To know one life has breathed easier because you have lived. That is to have succeeded. - RW Emerson

Monday, January 16, 2012

"I've Been Fighting Things I can't See"

I have been listening to a lot of Switchfoot lately, specifically their new album Vice Verses (if you haven't listened to it you should check it out because its wicked). Its helped me think things through a little bit, sometimes music does that.

I have come to the realization that I am depressed because I am tired of trying to pretend to the world and to my self that my pain doesn't exist. It does exist. If you are somebody who has chronic pain that is reading my blog then you are likely 100% familiar with this. See, for me, sometimes I think to myself that there is noway that this pain can be real, how can something that science can't explain, something that you can't see or understand hurt so much? It must not be real, if imagine that its not then it won't be, and if I hide the pain from people around me then they won't know that it exists, which will give me more reason to believe it isn't real right? Wrong.

Before Dec. 19th, before I saw the surgeon in Vancouver I thought I had CRPS II, which is essentially something that you can't every really get rid of, if you are lucky you might get 2 years where you go into remission.To me, this type of disease seems like something that cannot possibly exist. No origin, no defined treatment, not certainty of a cure...seems like something that shouldn't exist right (it is real thing, just nobody can really explain how it happens quite yet)? Well, it does, but now that I have been diagnosed with a "Persistent Neuroma Syndrome" it made it real. A neuroma is something that is tangible, it has an origin, therefore the pain has an origin, therefore I can't pretend like it doesn't exist anymore because my logic is no longer an escape route.

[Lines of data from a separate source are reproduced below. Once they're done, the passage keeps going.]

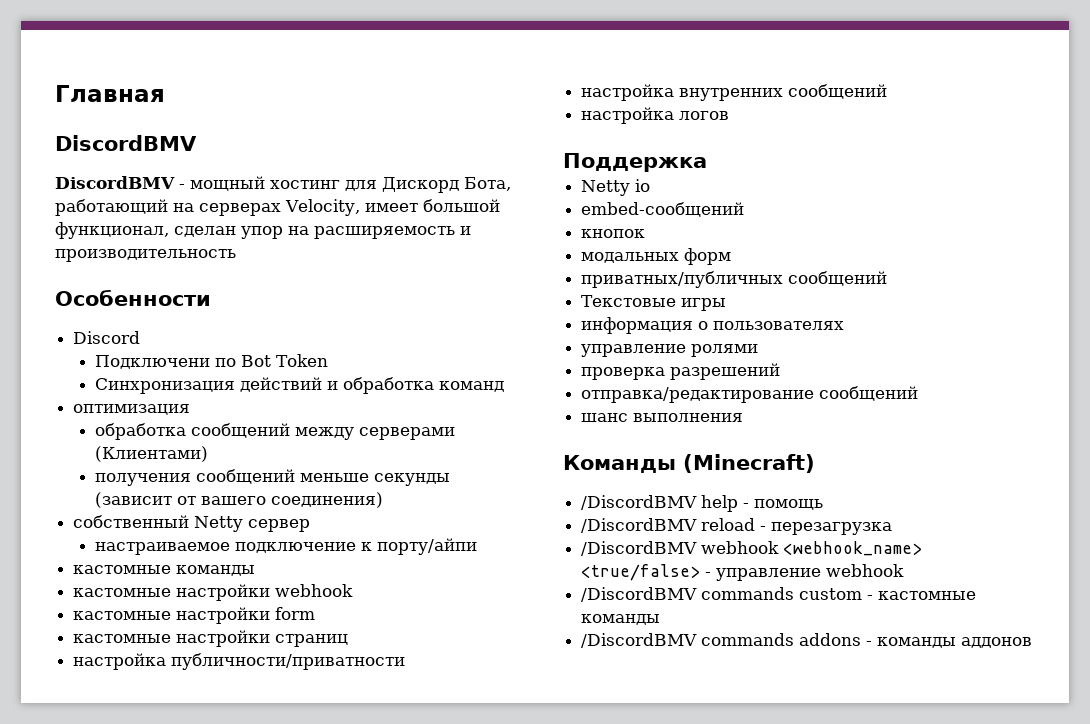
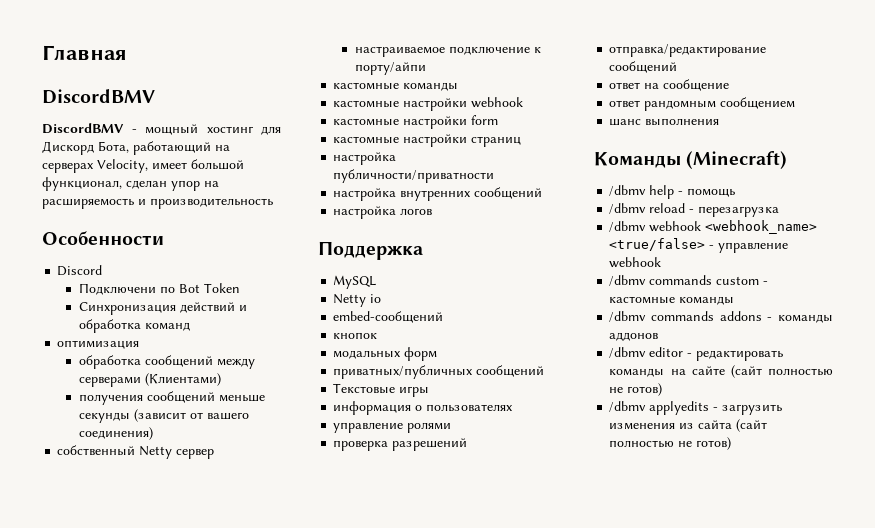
+ MySQL
+ ответ на сообщение
+ ответ рандомным сообщением
- /DiscordBMV help - помощь
+ /dbmv help - помощь
- /DiscordBMV reload - перезагрузка
+ /dbmv reload - перезагрузка
- /DiscordBMV webhook <webhook_name> <true/false> - управление webhook
+ /dbmv webhook <webhook_name> <true/false> - управление webhook
- /DiscordBMV commands custom - кастомные команды
+ /dbmv commands custom - кастомные команды
- /DiscordBMV commands addons - команды аддонов
+ /dbmv commands addons - команды аддонов
+ /dbmv editor - редактировать команды на сайте (сайт полностью не готов)
+ /dbmv applyedits - загрузить изменения из сайта (сайт полностью не готов)

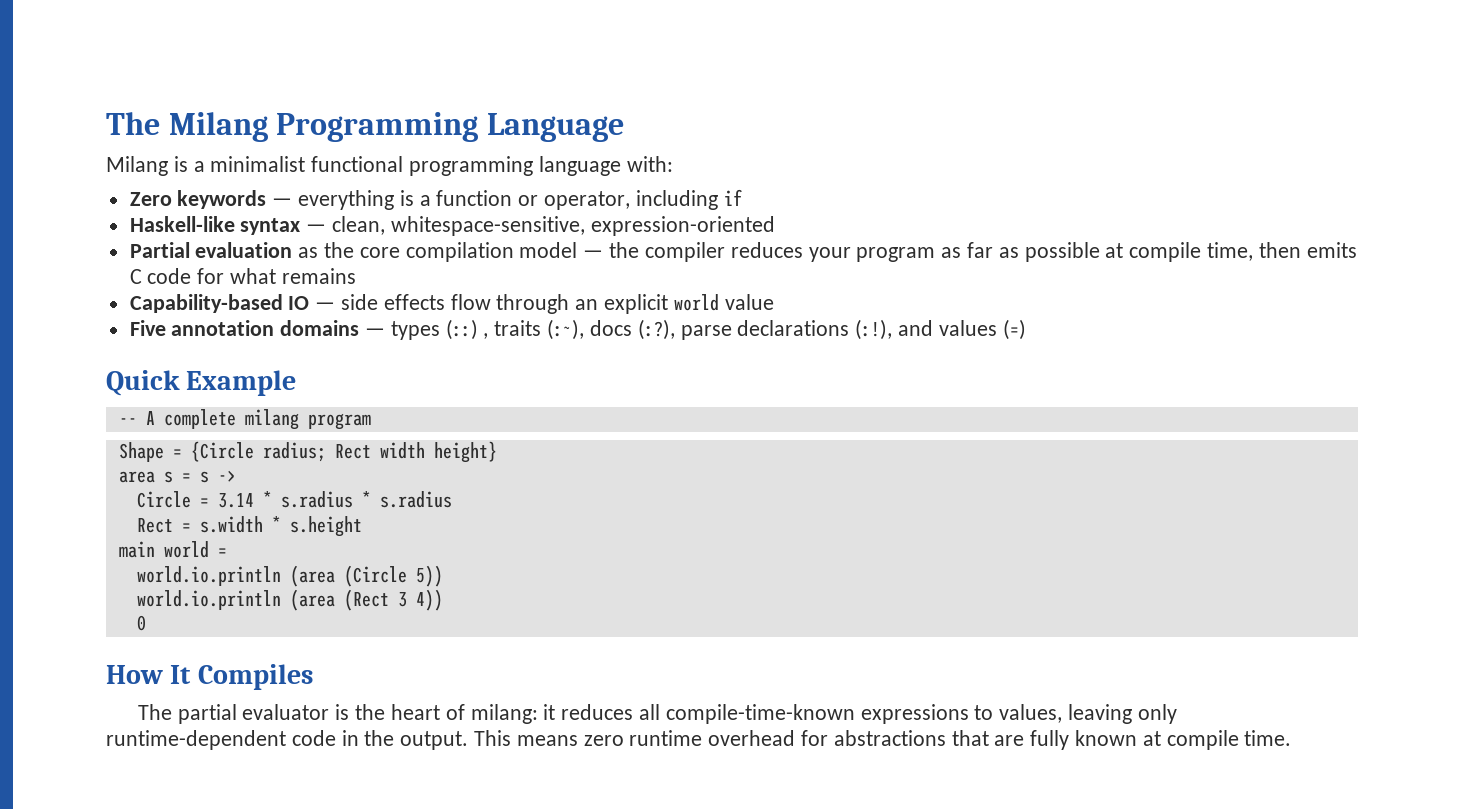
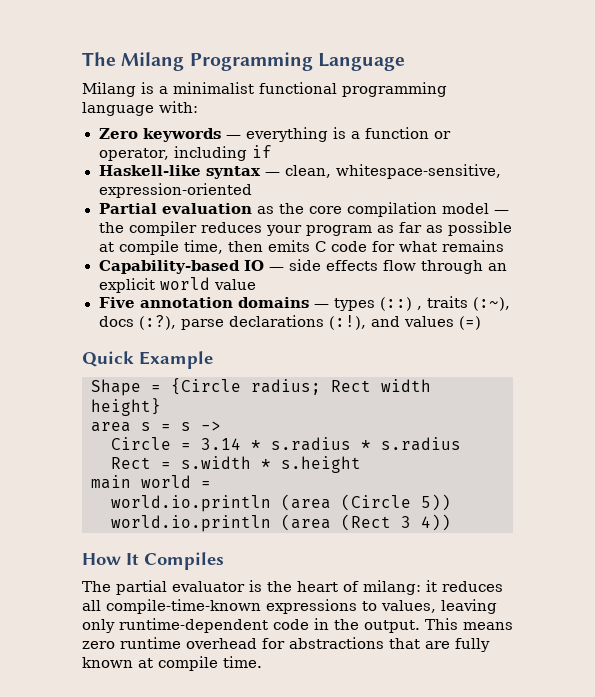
- -- A complete milang program
- 0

Basically I have been hit the face with the truth, that my pain is 110% real. (Please don't get the impression that CRPS pain is not real, it is, very, very, very much so, it is just hard to grasp where the pain comes from using logic, I guess that is why they call it Complex Region Pain Syndrome...cuz its too complex for the most intelligent among us.) The diagnosis of a persistent neuroma syndrome is very much a blessing because it means that surgery is a treatment option for me, it also means that I could wake up from surgery completely pain free (well, obviously surgery is painful, but I mean after all that heals). At the same time, I have been forced to admit that my pain is not a figment of my imagination.

I've been fighting things I can't see. Thrive, by Switchfoot.